Apesar de liberado para o evento, o maiô deverá ser privilégio de poucos, no Parque Aquático Maria Lenk. Thiago Pereira já recebeu um e nadará com a calça. O velocista César Cielo também já possui o seu, mas a maior parte dos nadadores nacionais terá de esperar mais um mês para utilizar o artigo.
Segundo o diretor técnico da Seleção Brasileira, Ricardo de Moura, os brasileiros só receberão o produto em junho, quando a equipe olímpica estiver definida. "Tivemos uma conversa com a Speedo (fabricante) dia 17 e eles disseram que por causa de um problema de importação, os maiôs só estarão disponíveis a partir de junho".
Além de Thiago, que usou o LZR no GP do Missouri e nas eliminatórias do Sul-americano, e de Cielo, que usou no GP de Ohio e bateu seu recorde sul-americano nos 100m livre, Joanna Maranhão também experimentou o artigo no GP de Stanford.
O LZR foi desenvolvido com auxílio tecnológico da Agência Espacial Norte-americana (NASA).
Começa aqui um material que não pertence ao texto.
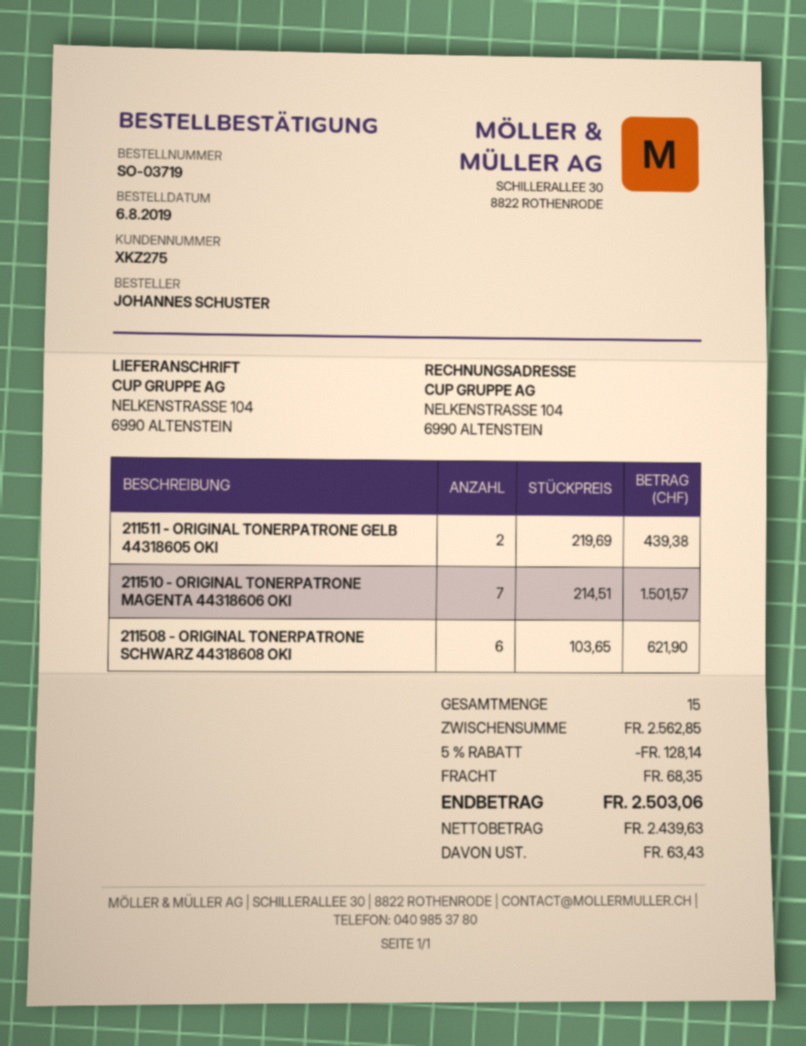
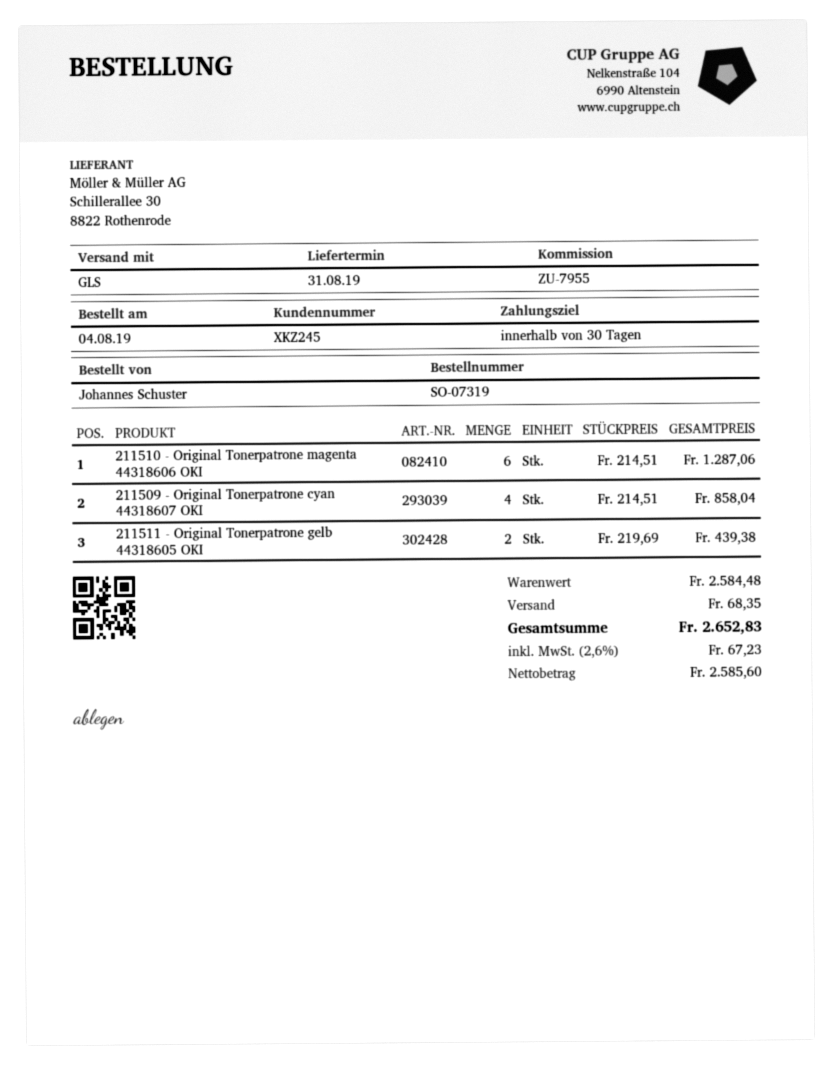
order number: SO-03719 -> SO-07319
order date: 2019-08-06 -> 2019-08-04
customer number: XKZ275 -> XKZ245
211510 - ORIGINAL TONERPATRONE MAGENTA 44318606 OKI: 7 x 214.51 = 1501.57 -> 6 x 214.51 = 1287.06
211508 - ORIGINAL TONERPATRONE SCHWARZ 44318608 OKI: 6 x 103.65 = 621.90 -> none
211509 - Original Tonerpatrone cyan 44318607 OKI: none -> 4 x 214.51 = 858.04
subtotal: 2562.85 -> 2584.48
discount: 5% = 128.14 -> none
net: 2439.63 -> 2585.60
tax: 63.43 -> 67.23
total: 2503.06 -> 2652.83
Entre as principais vantagens oferecidas pelo produto estão aumento da flutuabilidade e diminuição do atrito do atleta com a água.
Por causa disso, o maiô tem sido apontado como uma forma de "doping tecnológico" e recebido críticas de vários países. O Canadá proibiu sua utilização nas seletivas nacionais, assim como a Itália, cuja Federação de Natação pediu um estudo detalhado do artigo e seus similares para verificar se interferem ou não no resultado competitivo.